- EXERCISE DIRECTIONS -
The records below are made of lines; count those holding the word "loading" and give the number only.

*** Opening of DATASET ENTRIES ***

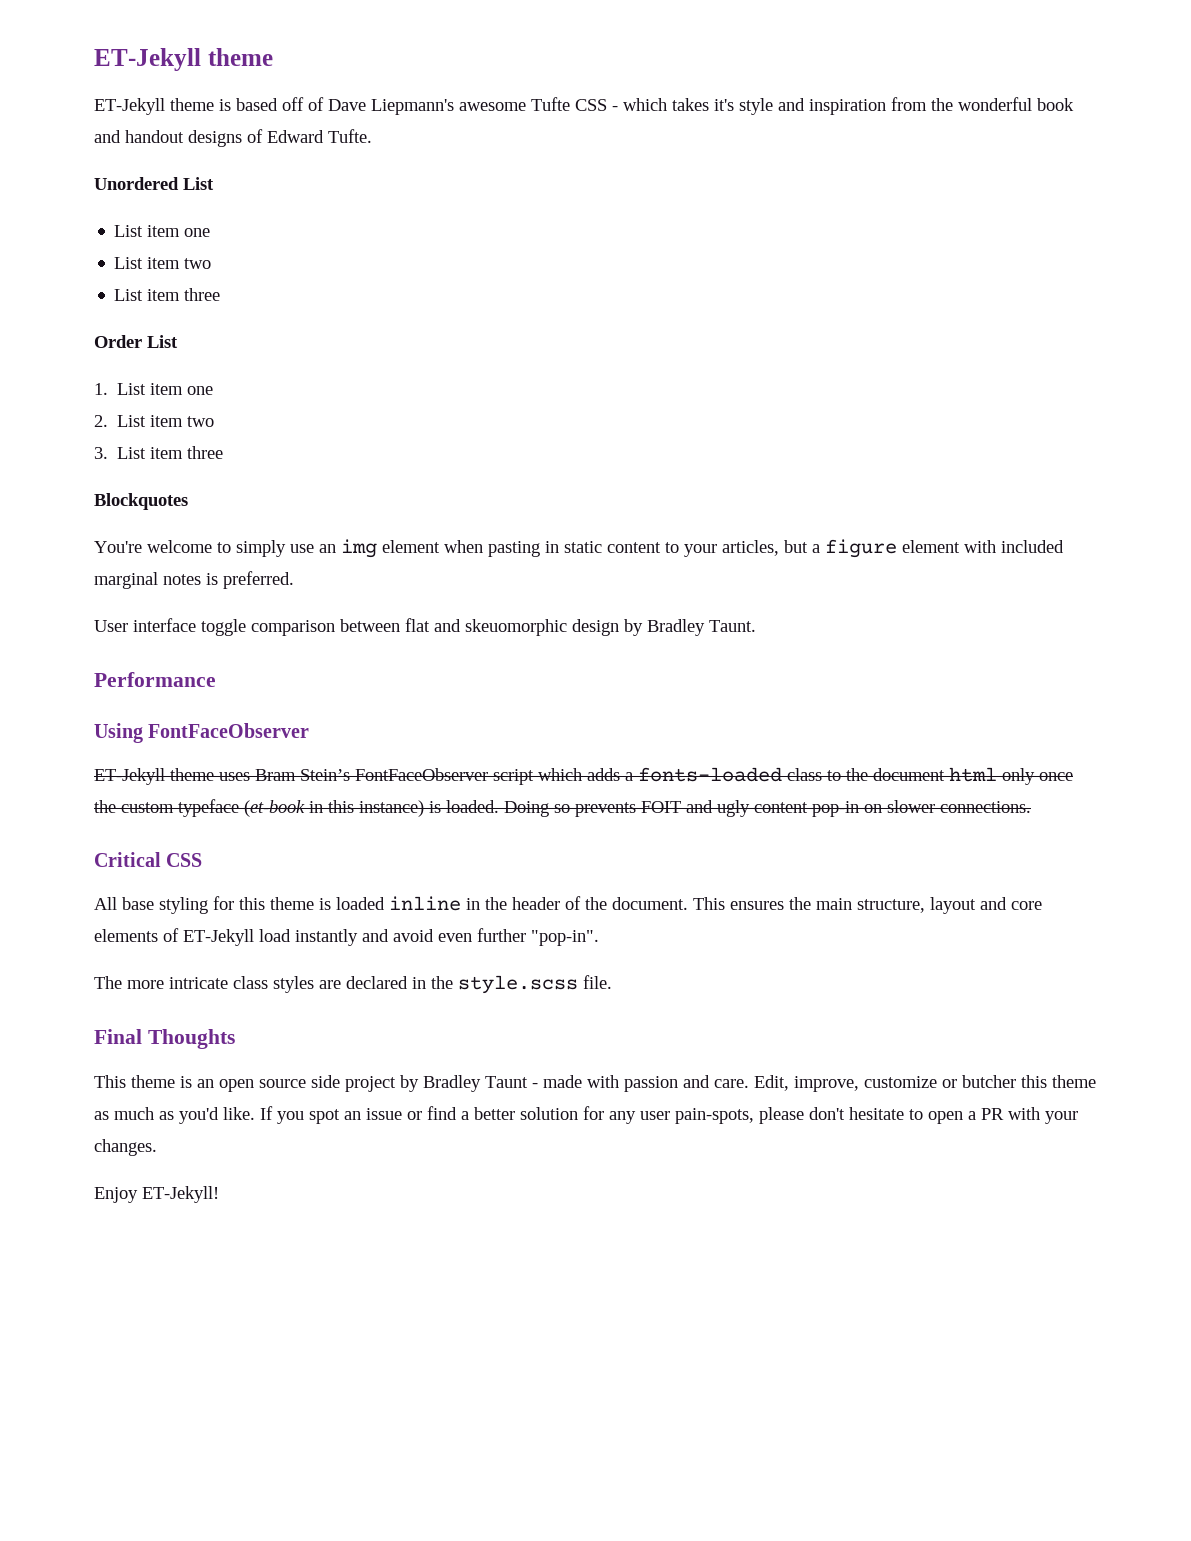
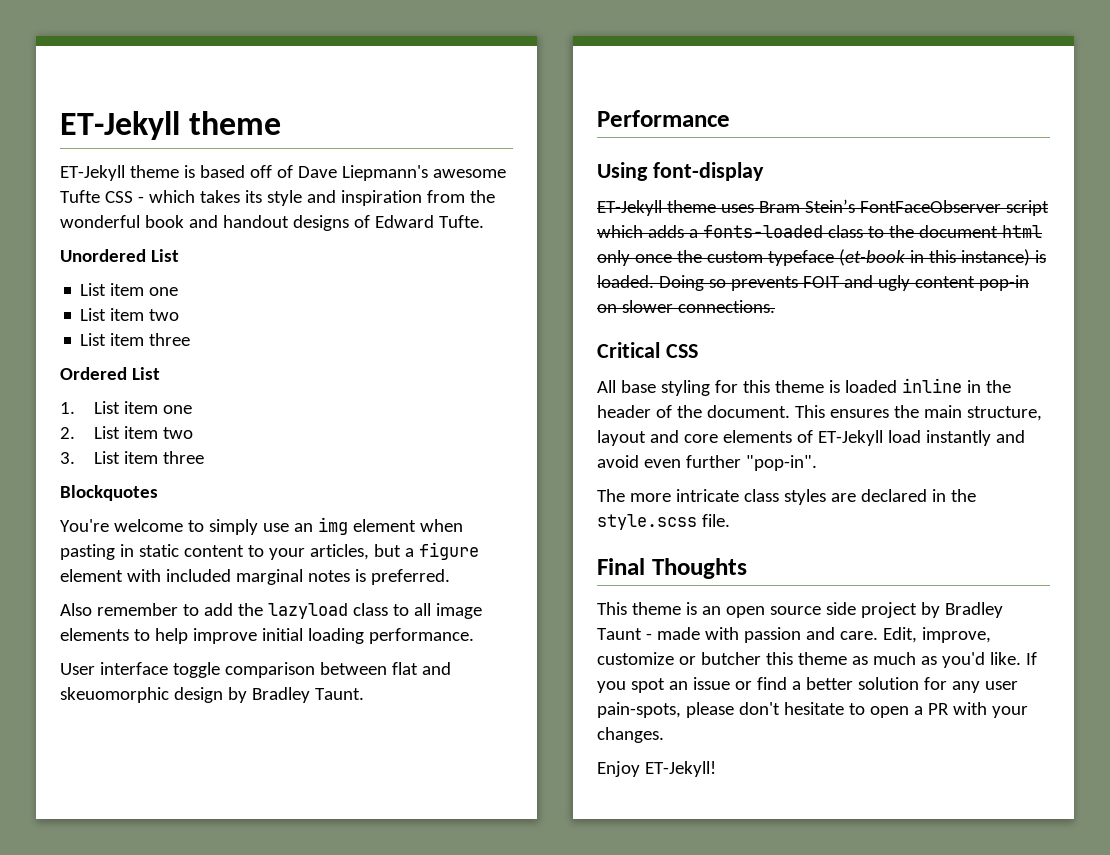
[714,99,734,111] it's -> [244,190,262,203] its
[94,335,142,348] Order -> [60,367,127,380] Ordered
(294, 580) none -> [60,603,482,619] [60,628,474,644] // Also remember to add the lazyload class to all image elements to help improve initial loading performance.
[148,723,310,738] FontFaceObserver -> [652,162,764,181] font-display

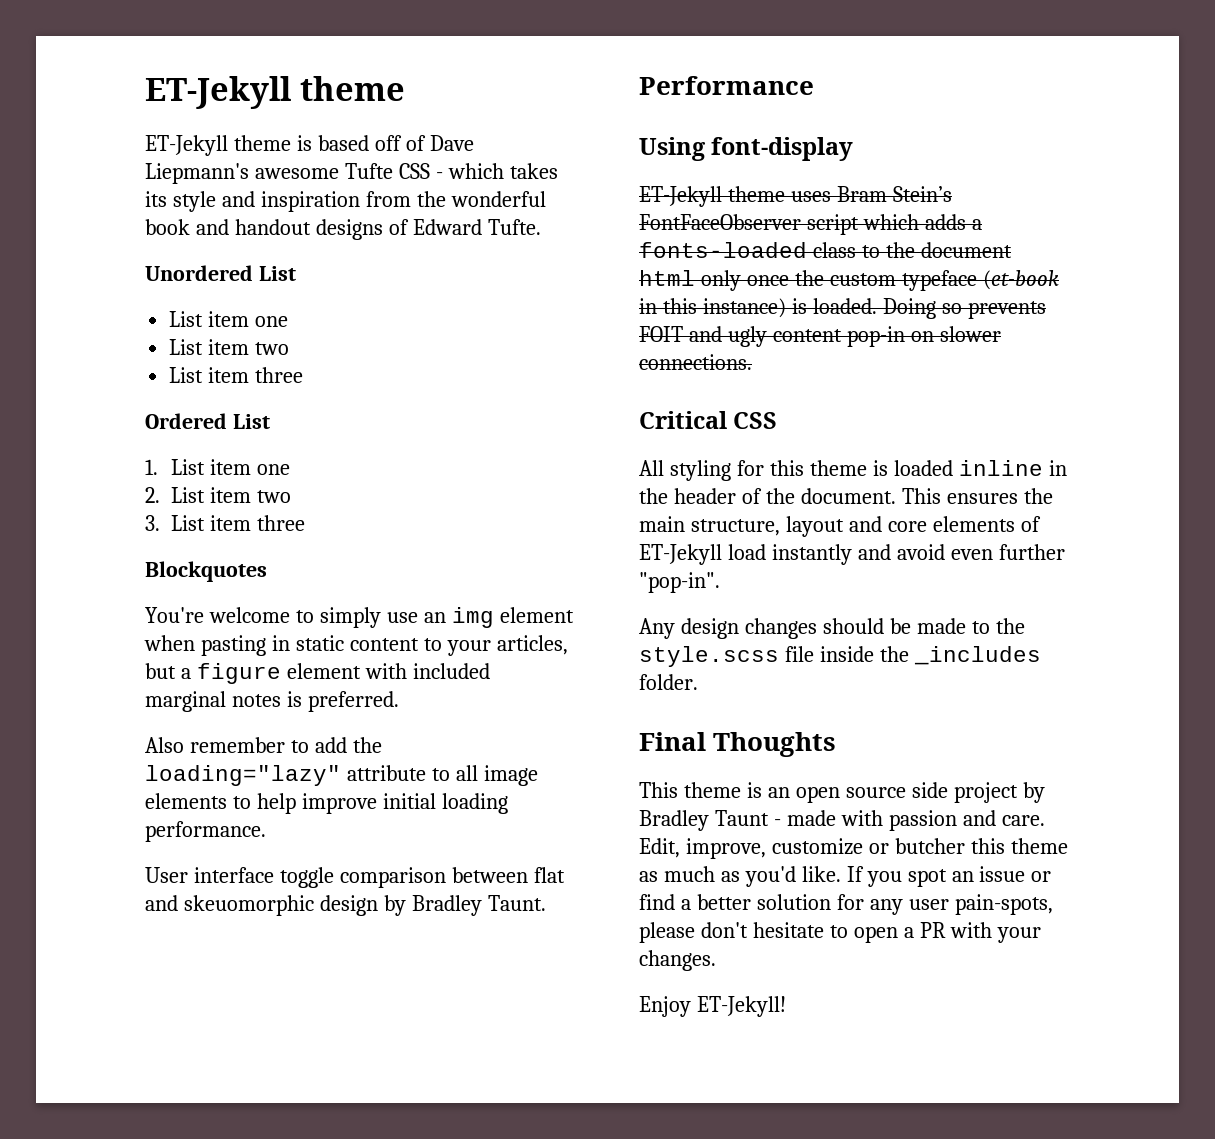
[267,603,388,619] lazyload class -> [145,765,426,786] loading="lazy" attribute
[620,380,656,393] base -> (664, 468) none
[597,489,976,505] [597,514,730,530] The more intricate class styles are declared in the style.scss file. -> [639,618,1025,639] [639,646,1041,667] [639,674,698,690] Any design changes should be made to the style.scss file inside the _includes folder.

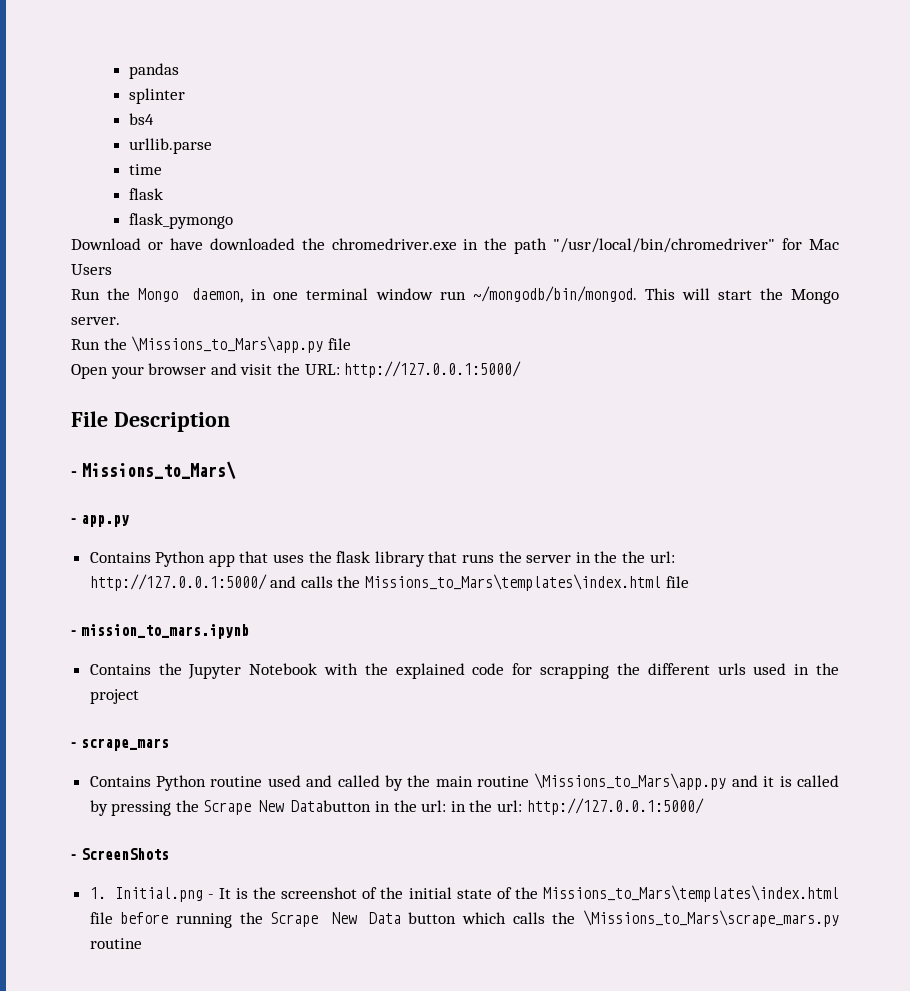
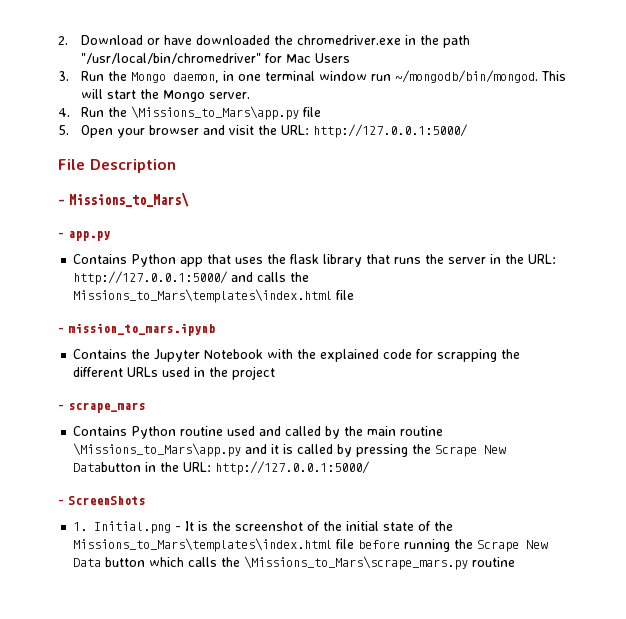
[128,63,179,79] [128,88,185,104] [128,113,154,125] [128,138,212,154] [128,164,162,175] [128,188,163,200] [128,213,233,229] pandas // splinter // bs4 // urllib.parse // time // flask // flask_pymongo // -> [58,36,68,45] 2.
(112, 269) none -> [58,71,69,81] 3.
(120, 321) none -> [58,108,70,117] 4.
(351, 344) none -> [58,125,69,135] 5.
[621,551,675,563] the url: -> [528,254,557,264] URL:
[717,663,746,675] urls -> [127,367,159,377] URLs
[421,800,523,812] url: in the url: -> [183,462,212,472] URL:

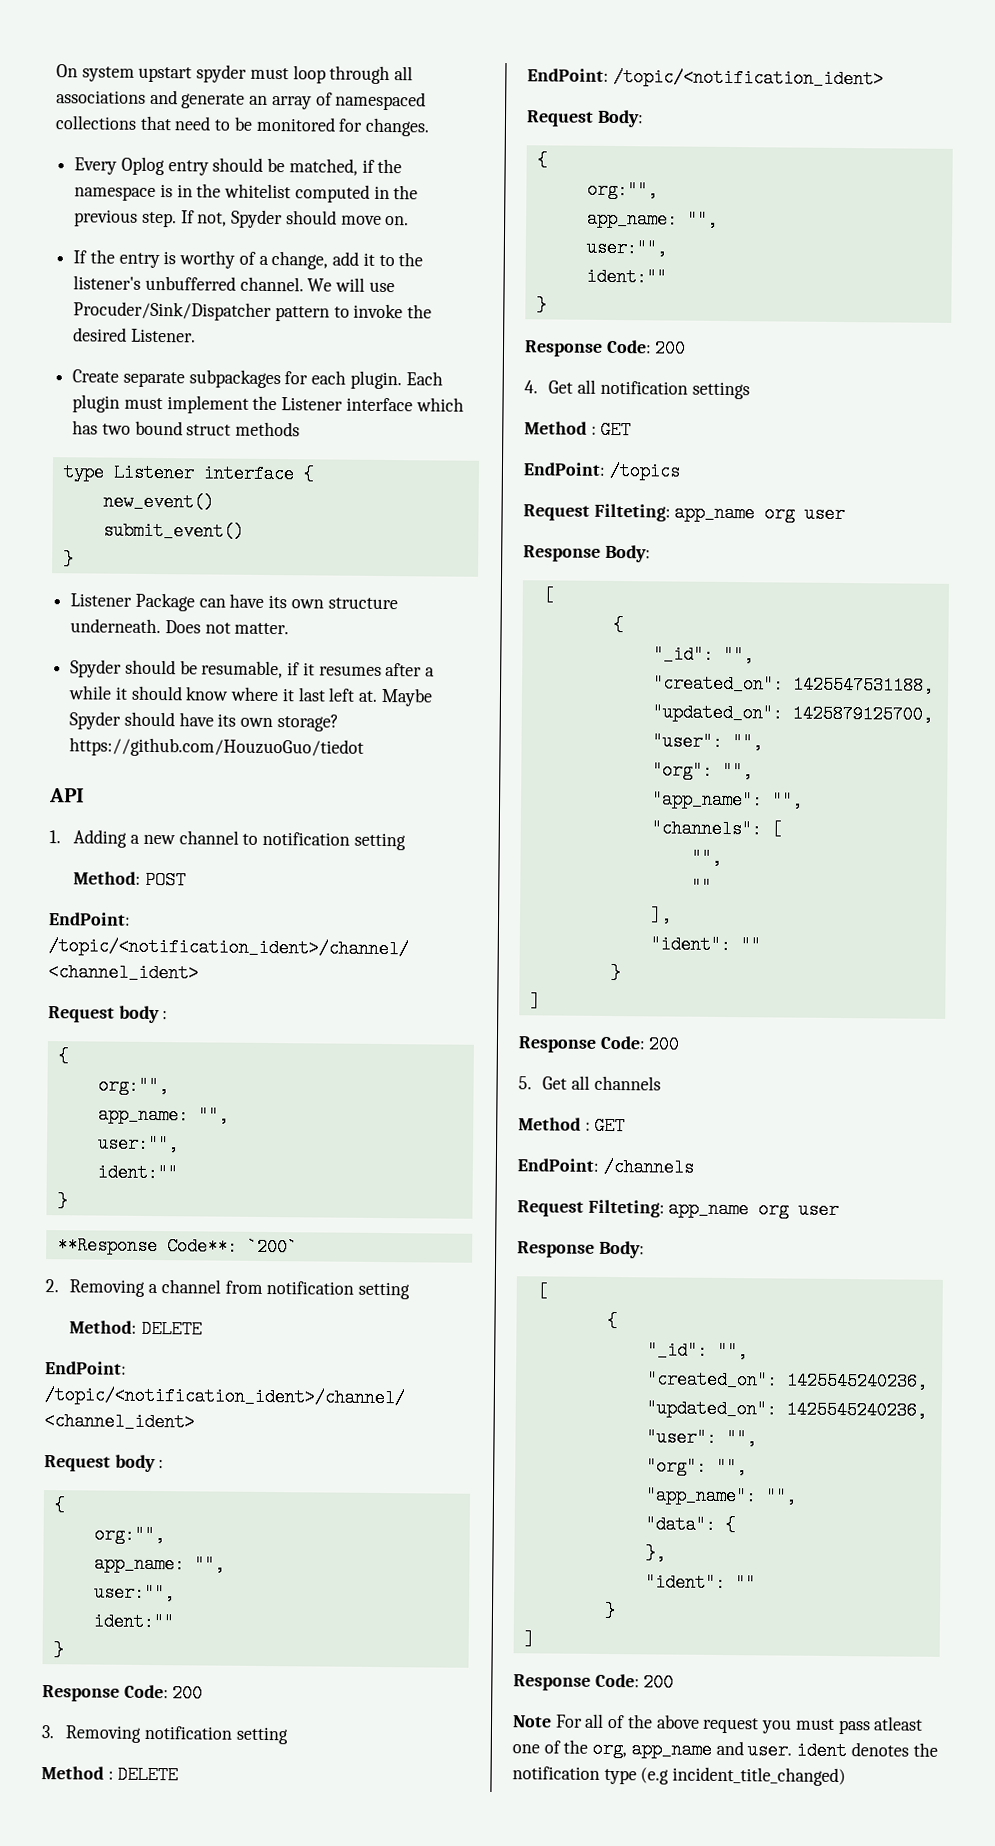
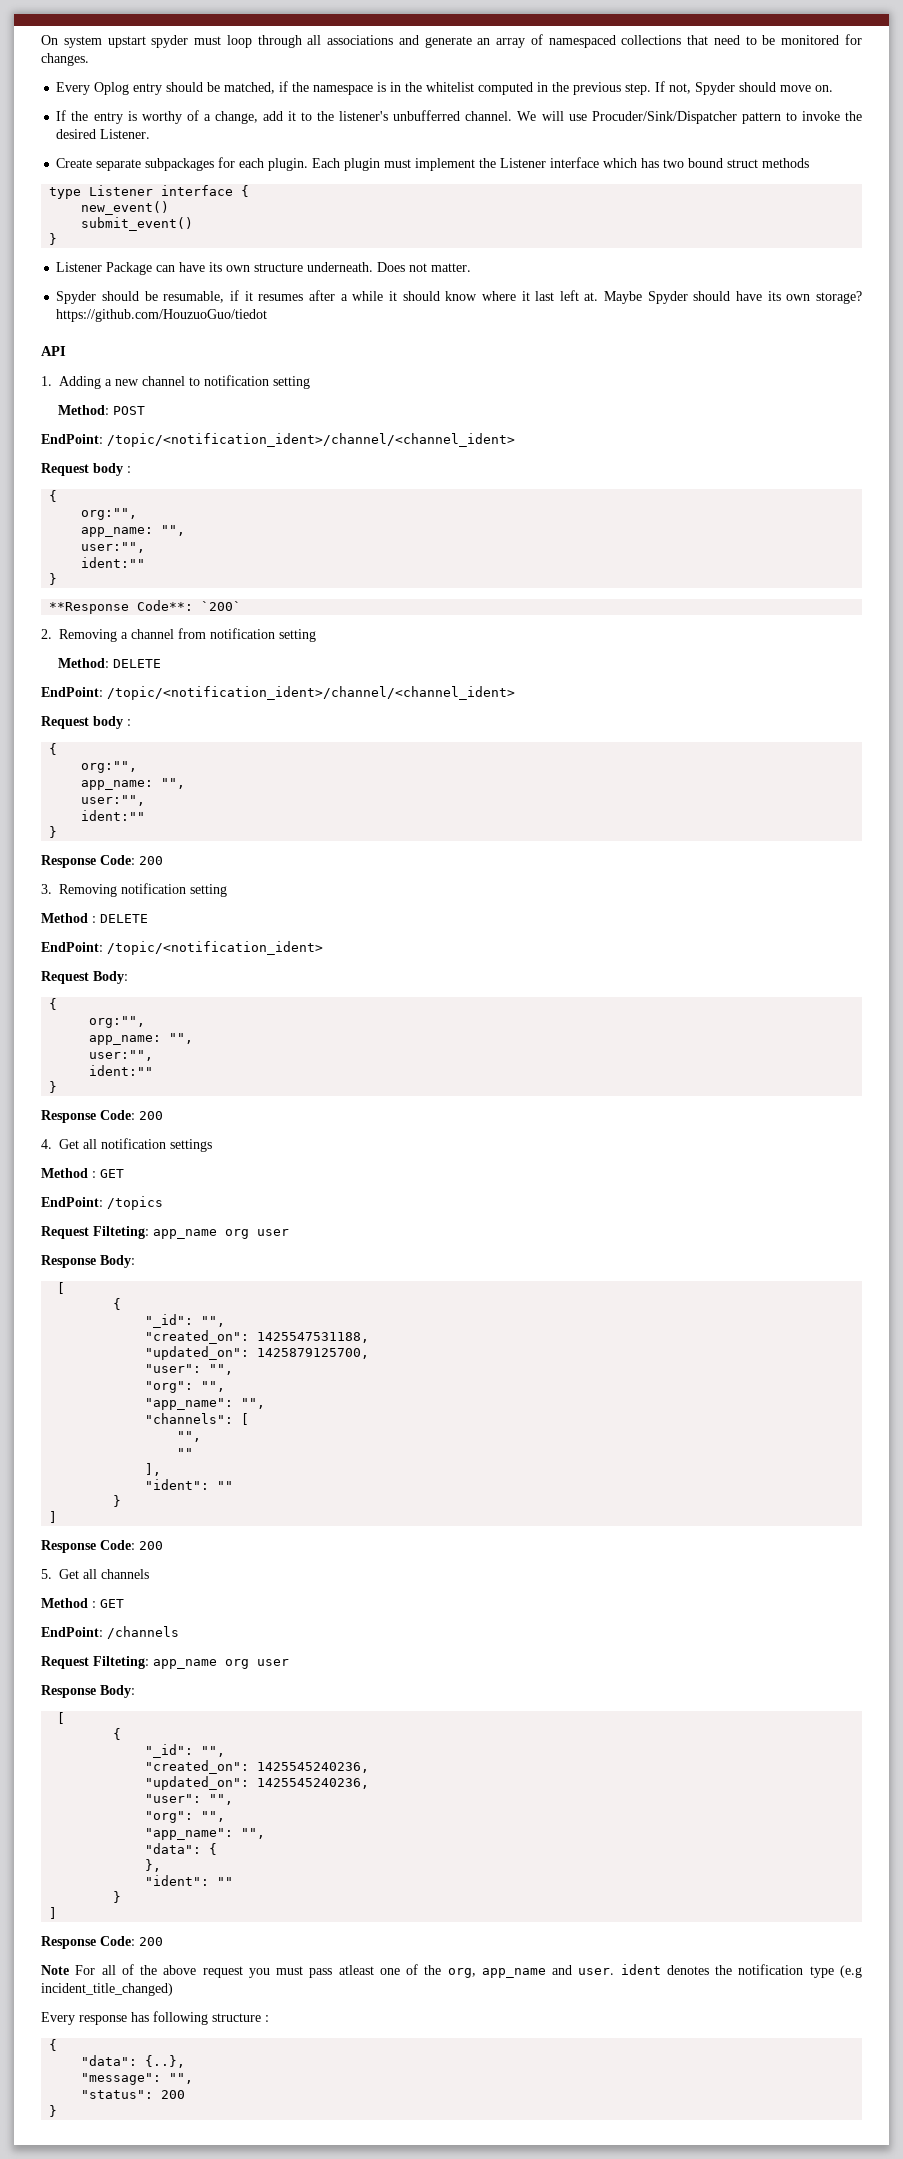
(847, 1776) none -> [41,2011,269,2025] [49,2039,58,2051] [81,2055,186,2068] [81,2073,194,2085] [81,2090,186,2099] [49,2105,58,2117] // Every response has following structure : // { // "data": {..}, // "message": "", // "status": 200 // }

*** Close of DATASET ENTRIES ***

- SOLUTION -
2